December is also a good time to review your last year’s garden and plan for the coming season.
Local gardening books like Grow Great Vegetables in Virginia can help with planning. Pay special attention to which weeds grow in different areas. They are good indicators of the condition of your soil. Dock and morning glory indicate low calcium and phosphorus levels. Trumpet vine, dock, polk weed and other deep-rooted weeds indicate a compacted subsoil.
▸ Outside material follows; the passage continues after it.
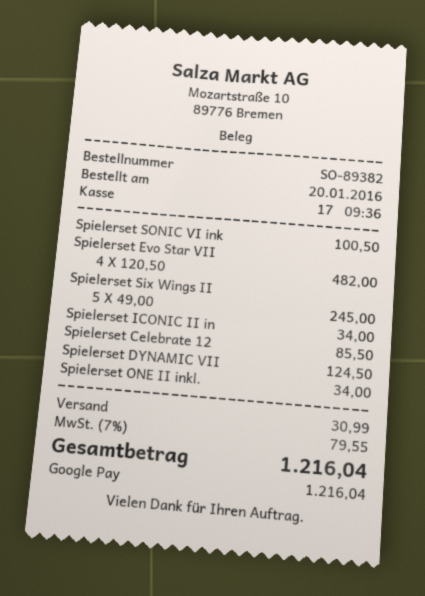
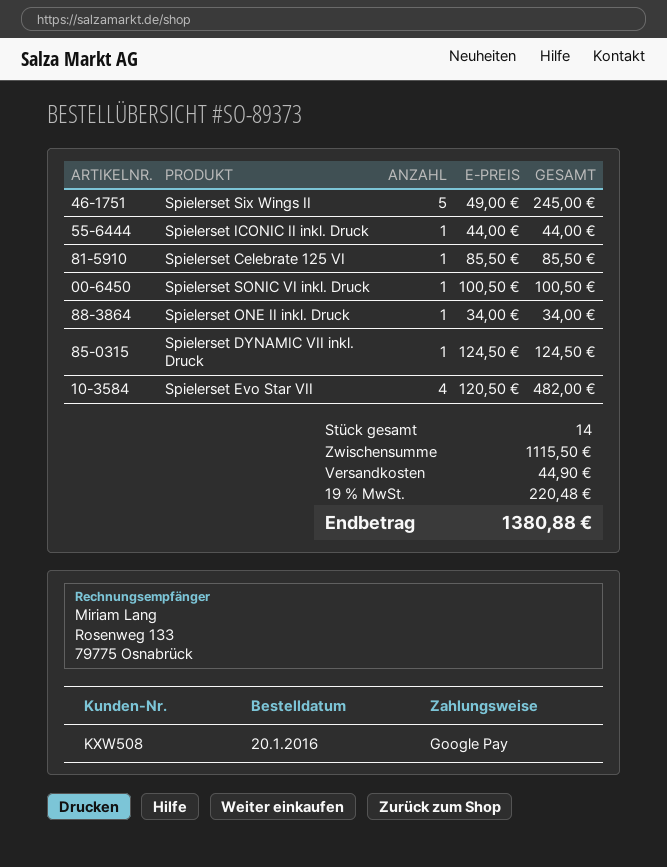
order number: SO-89382 -> SO-89373
Spielerset ICONIC II in: 1 x 34.00 = 34.00 -> 1 x 44.00 = 44.00
shipping: 30.99 -> 44.90
tax: 7% = 79.55 -> 19% = 220.48
total: 1216.04 -> 1380.88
If you’d like to learn more about garden weeds, Weeds and What They Tell Us by E. Pfeiffer contains a wealth of information about what weeds can tell you about your soil, and how to control them naturally.

Don’t forget to go through your stored winter  vegetables every week or two and cull out all the bad ones.  Cut the green sprouts off any sprouting onions to use as onion greens.   Carrots growing under row cover can be exceptionally sweet in winter and there is nothing quite as delicious and tender as frost nipped collards or kale. But between Nov 21 and Jan 21 when plants grow slowly or not at all so now is the time to garden on paper.

There are a number of online and digital tools to help with garden planning. You can try our Southern Exposure Seed Exchange Garden Planner free for 15 days to see how it works for you. If you need more cold frames to get an early start on spring planting Gardenway’s “Building and Using Cold Frames” has a number of simple, easy-to-build plans just right to fill a cold December day with thoughts of spring.  Place your seed orders early to avoid disappointment and to add something new and fun to your garden in 2021.